Just as continuous improvement in the use of milling machines or grinders prepares the organization to make better investments in new machines, so does continuous improvement in the use of legacy systems prepare it to choose new systems wisely and implement them effectively. Another perspective is that continuous improvement on legacy systems is the way you earn the right to choose, acquire, and implement their replacement.
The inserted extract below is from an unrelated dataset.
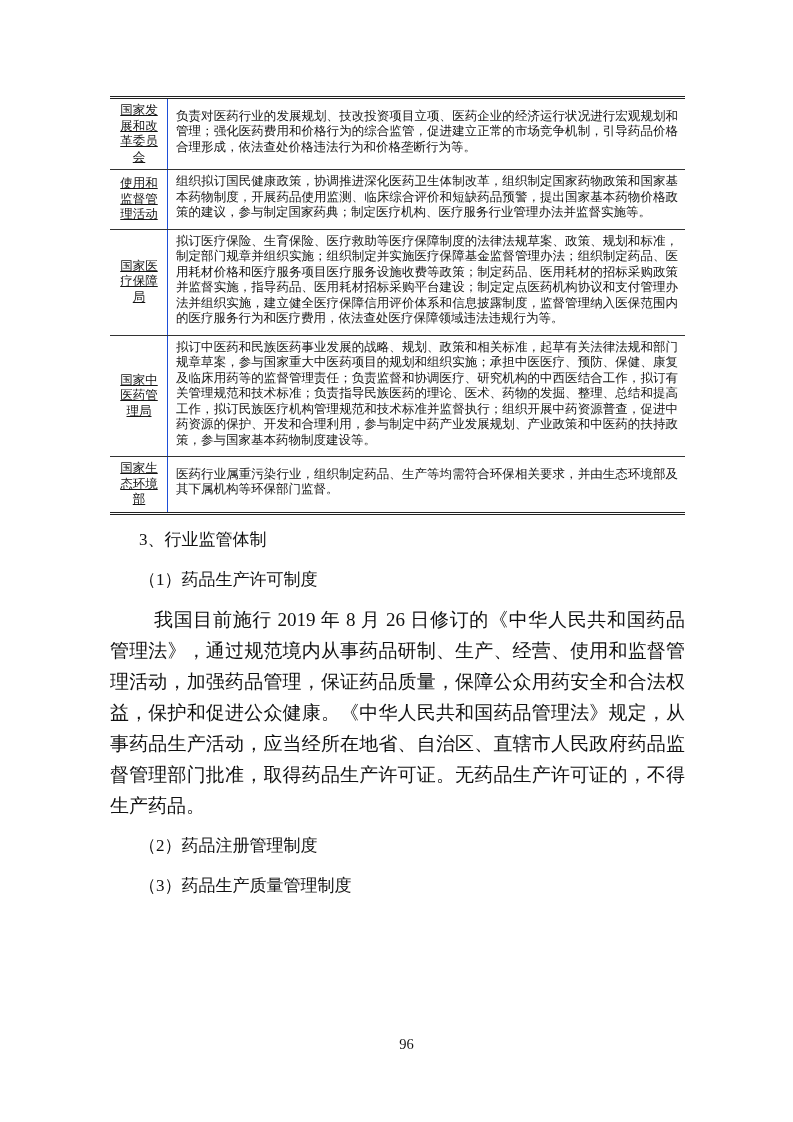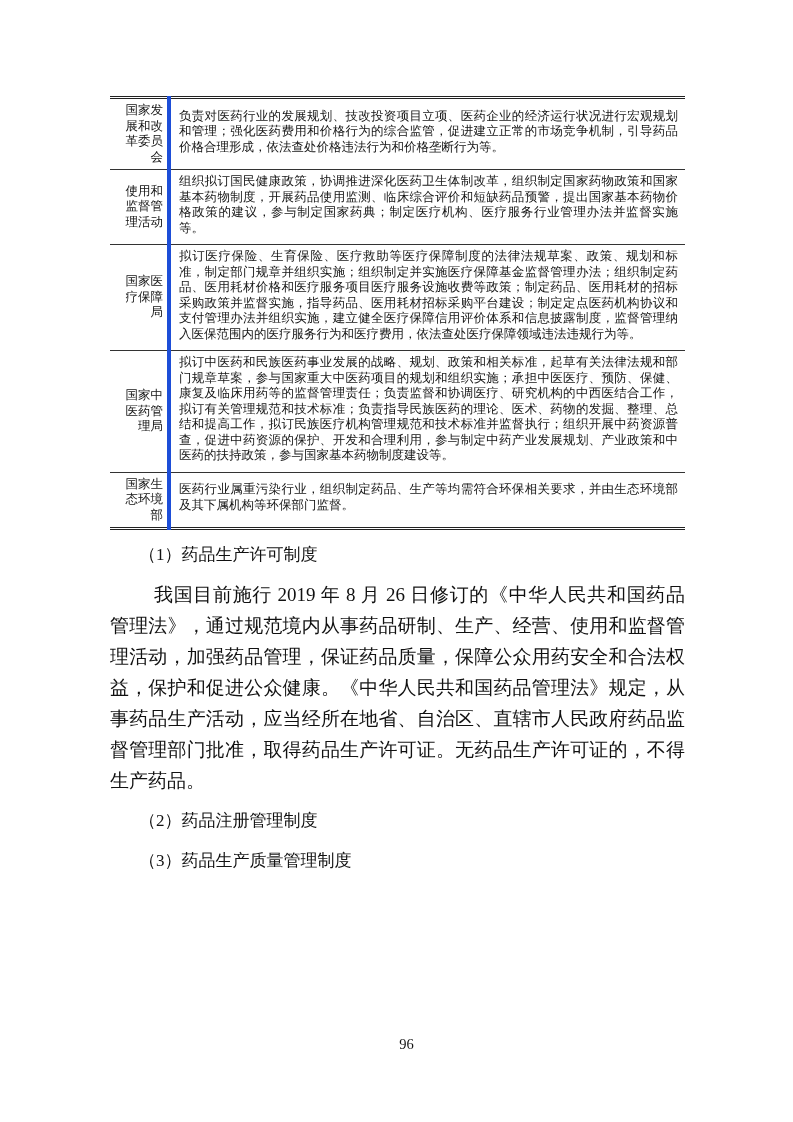"国家发展和改革委员会" td.agency-cell { border-right: 4px solid #1d4ed8 -> 1px solid #1d4ed8; text-align: right -> center; text-decoration: none -> underline }
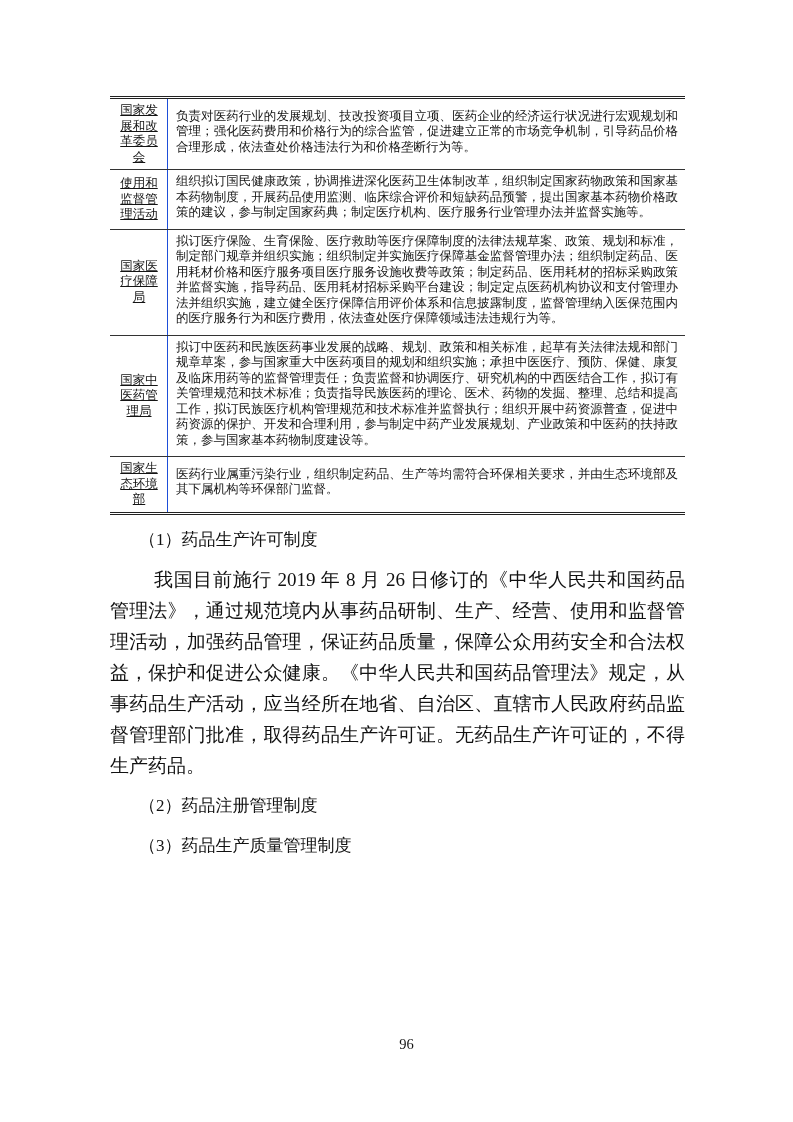"3、行业监管体制" div.sec-heading { html: none -> <div>3、行业监管体制</div> }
A continuous improvement culture is rarely found in the IT departments of manufacturing companies. Firefighting is more common, but the emphasis on ERP is a contributing factor. There is more to IT in manufacturing than ERP. From embedded equipment controllers to supervisory control systems, local schedulers, warehouse management systems, technical data analysis systems, training systems,… IT is pervasive and much of its use is driven from the bottom up.